* [TASK GOAL]: Each entry should be duplicated verbatim; its pictures should not be.

☆ ☆ ☆ ☆ ☆

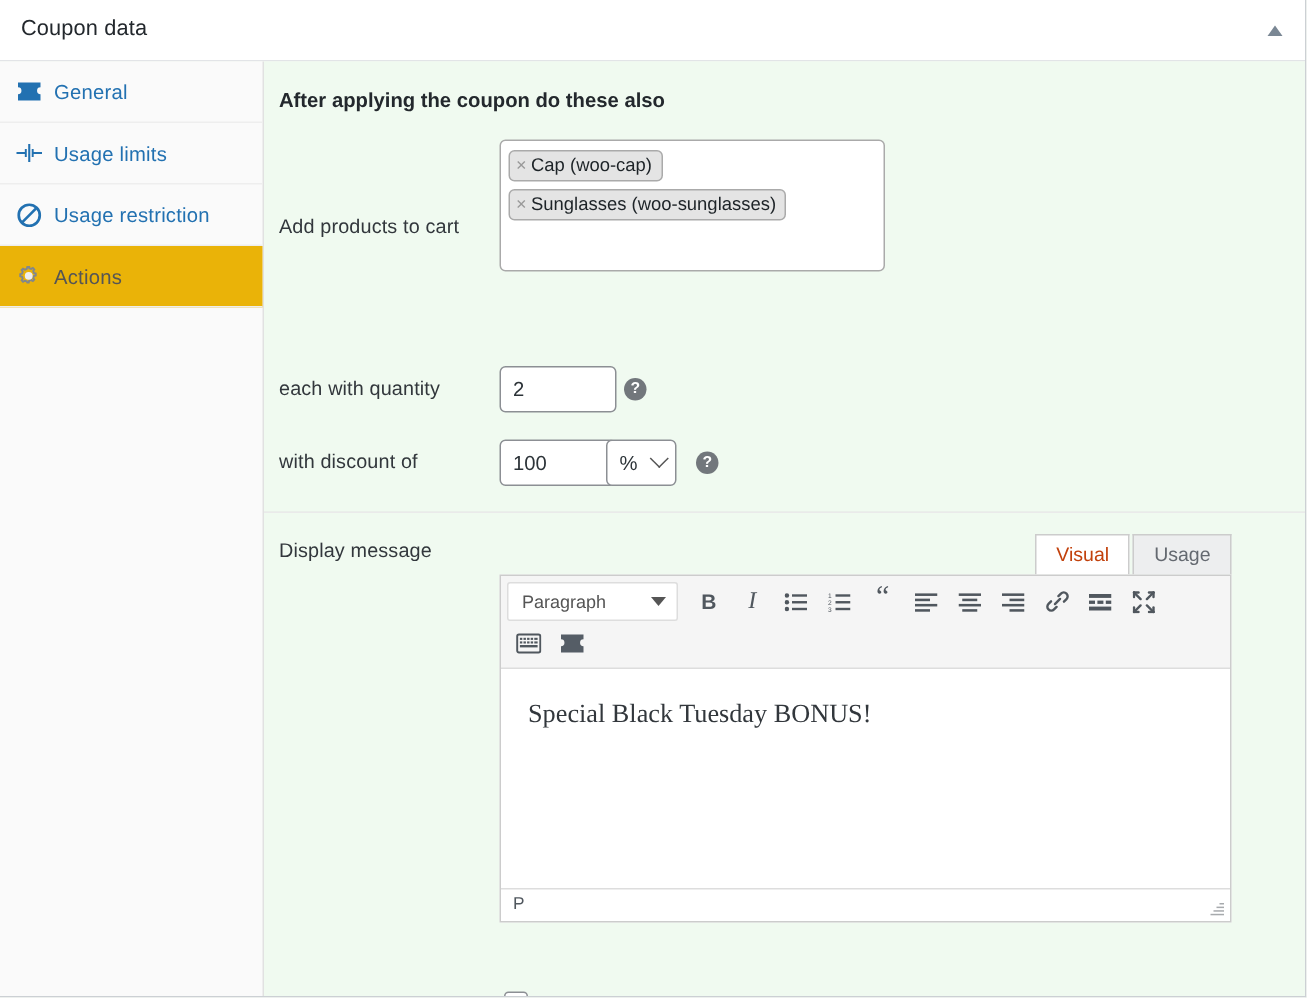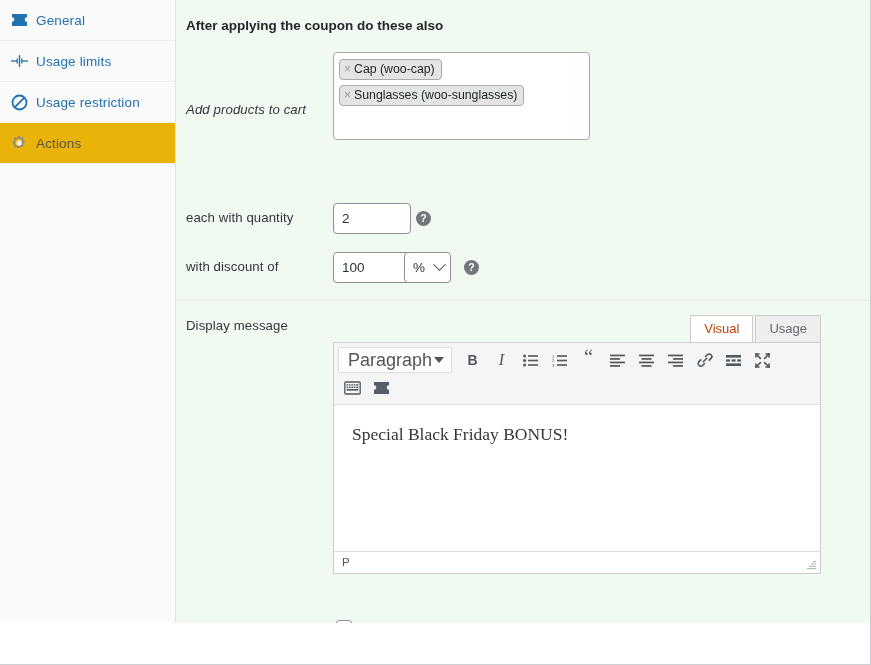--- a/index.html
+++ b/index.html
@@ -246,21 +246,21 @@
   .format-select {
     background: #fff;
     border: 1px solid #ddd;
     border-radius: 2px;
     height: 26px;
     width: 114px;
     display: flex;
     align-items: center;
     justify-content: space-between;
     padding: 0 7px 0 9px;
-    font-size: 18px;
+    font-size: 12px;
     color: #555;
     cursor: pointer;
     margin-right: 6px;
   }
   .caret-down {
     width: 0; height: 0;
     border-left: 5px solid transparent;
     border-right: 5px solid transparent;
     border-top: 6px solid #555;
   }
@@ -320,20 +320,28 @@
     font-style: italic;
     color: #32373c;
   }
 </style>
 </head>
 <body>
 
 <div id="screen">
   <div class="postbox">
 
+    <div class="panel-header">
+      <div class="panel-title">Coupon data</div>
+      <div class="collapse-toggle">
+        <svg width="20" height="18" viewBox="0 0 20 18">
+          <path d="M10 5 L15 12 L5 12 Z" fill="#7a8794"></path>
+        </svg>
+      </div>
+    </div>
 
     <div class="panel-body">
 
       <ul class="coupon-tabs">
 
         <li class="tab-item">
           <span class="tab-icon">
             <svg width="17" height="14" viewBox="0 0 17 14">
               <path d="M1 1 h15 v3.2 a2.3 2.3 0 0 0 0 4.6 V13 H1 V8.8 a2.3 2.3 0 0 0 0-4.6 Z" fill="#2271b1"></path>
             </svg>
@@ -373,21 +381,21 @@
           </span>
           <span class="tab-label">Actions</span>
         </li>
       </ul>
 
       <div class="options-panel">
 
         <div class="section-heading">After applying the coupon do these also</div>
 
         <div class="form-row" style="top:52px; height:88px;">
-          <div class="row-label" style="top:50px;font-style:italic;">Add products to cart</div>
+          <div class="row-label" style="top:50px;">Add products to cart</div>
           <div class="select2-box">
             <span class="s2-tag">
               <span class="s2-x">×</span><span>Cap (woo-cap)</span>
             </span>
             <br>
             <span class="s2-tag">
               <span class="s2-x">×</span><span>Sunglasses (woo-sunglasses)</span>
             </span>
           </div>
         </div>
@@ -542,21 +550,21 @@
                   </div>
                   <div class="mce-btn">
                     <svg width="17" height="14" viewBox="0 0 17 14">
                       <path d="M1 1 h15 v3.2 a2.3 2.3 0 0 0 0 4.6 V13 H1 V8.8 a2.3 2.3 0 0 0 0-4.6 Z" fill="#555d66"></path>
                     </svg>
                   </div>
                 </div>
               </div>
 
               <div class="editor-area">
-                <div class="editor-text">Special Black Friday BONUS!</div>
+                <div class="editor-text">Special Black Tuesday BONUS!</div>
               </div>
 
               <div class="editor-statusbar">
                 <span class="path-text">P</span>
                 <span class="resize-grip">
                   <svg width="12" height="12" viewBox="0 0 12 12">
                     <g fill="#a7aaad">
                       <rect x="8" y="2" width="3" height="1"></rect>
                       <rect x="6" y="4.4" width="5" height="1"></rect>
                       <rect x="4" y="6.8" width="7" height="1"></rect>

☆ ☆ ☆ ☆ ☆

* [TASK RESPONSE]:
--- a/index.html
+++ b/index.html
@@ -246,21 +246,21 @@
   .format-select {
     background: #fff;
     border: 1px solid #ddd;
     border-radius: 2px;
     height: 26px;
     width: 114px;
     display: flex;
     align-items: center;
     justify-content: space-between;
     padding: 0 7px 0 9px;
-    font-size: 18px;
+    font-size: 12px;
     color: #555;
     cursor: pointer;
     margin-right: 6px;
   }
   .caret-down {
     width: 0; height: 0;
     border-left: 5px solid transparent;
     border-right: 5px solid transparent;
     border-top: 6px solid #555;
   }
@@ -320,20 +320,28 @@
     font-style: italic;
     color: #32373c;
   }
 </style>
 </head>
 <body>
 
 <div id="screen">
   <div class="postbox">
 
+    <div class="panel-header">
+      <div class="panel-title">Coupon data</div>
+      <div class="collapse-toggle">
+        <svg width="20" height="18" viewBox="0 0 20 18">
+          <path d="M10 5 L15 12 L5 12 Z" fill="#7a8794"></path>
+        </svg>
+      </div>
+    </div>
 
     <div class="panel-body">
 
       <ul class="coupon-tabs">
 
         <li class="tab-item">
           <span class="tab-icon">
             <svg width="17" height="14" viewBox="0 0 17 14">
               <path d="M1 1 h15 v3.2 a2.3 2.3 0 0 0 0 4.6 V13 H1 V8.8 a2.3 2.3 0 0 0 0-4.6 Z" fill="#2271b1"></path>
             </svg>
@@ -373,21 +381,21 @@
           </span>
           <span class="tab-label">Actions</span>
         </li>
       </ul>
 
       <div class="options-panel">
 
         <div class="section-heading">After applying the coupon do these also</div>
 
         <div class="form-row" style="top:52px; height:88px;">
-          <div class="row-label" style="top:50px;font-style:italic;">Add products to cart</div>
+          <div class="row-label" style="top:50px;">Add products to cart</div>
           <div class="select2-box">
             <span class="s2-tag">
               <span class="s2-x">×</span><span>Cap (woo-cap)</span>
             </span>
             <br>
             <span class="s2-tag">
               <span class="s2-x">×</span><span>Sunglasses (woo-sunglasses)</span>
             </span>
           </div>
         </div>
@@ -542,21 +550,21 @@
                   </div>
                   <div class="mce-btn">
                     <svg width="17" height="14" viewBox="0 0 17 14">
                       <path d="M1 1 h15 v3.2 a2.3 2.3 0 0 0 0 4.6 V13 H1 V8.8 a2.3 2.3 0 0 0 0-4.6 Z" fill="#555d66"></path>
                     </svg>
                   </div>
                 </div>
               </div>
 
               <div class="editor-area">
-                <div class="editor-text">Special Black Friday BONUS!</div>
+                <div class="editor-text">Special Black Tuesday BONUS!</div>
               </div>
 
               <div class="editor-statusbar">
                 <span class="path-text">P</span>
                 <span class="resize-grip">
                   <svg width="12" height="12" viewBox="0 0 12 12">
                     <g fill="#a7aaad">
                       <rect x="8" y="2" width="3" height="1"></rect>
                       <rect x="6" y="4.4" width="5" height="1"></rect>
                       <rect x="4" y="6.8" width="7" height="1"></rect>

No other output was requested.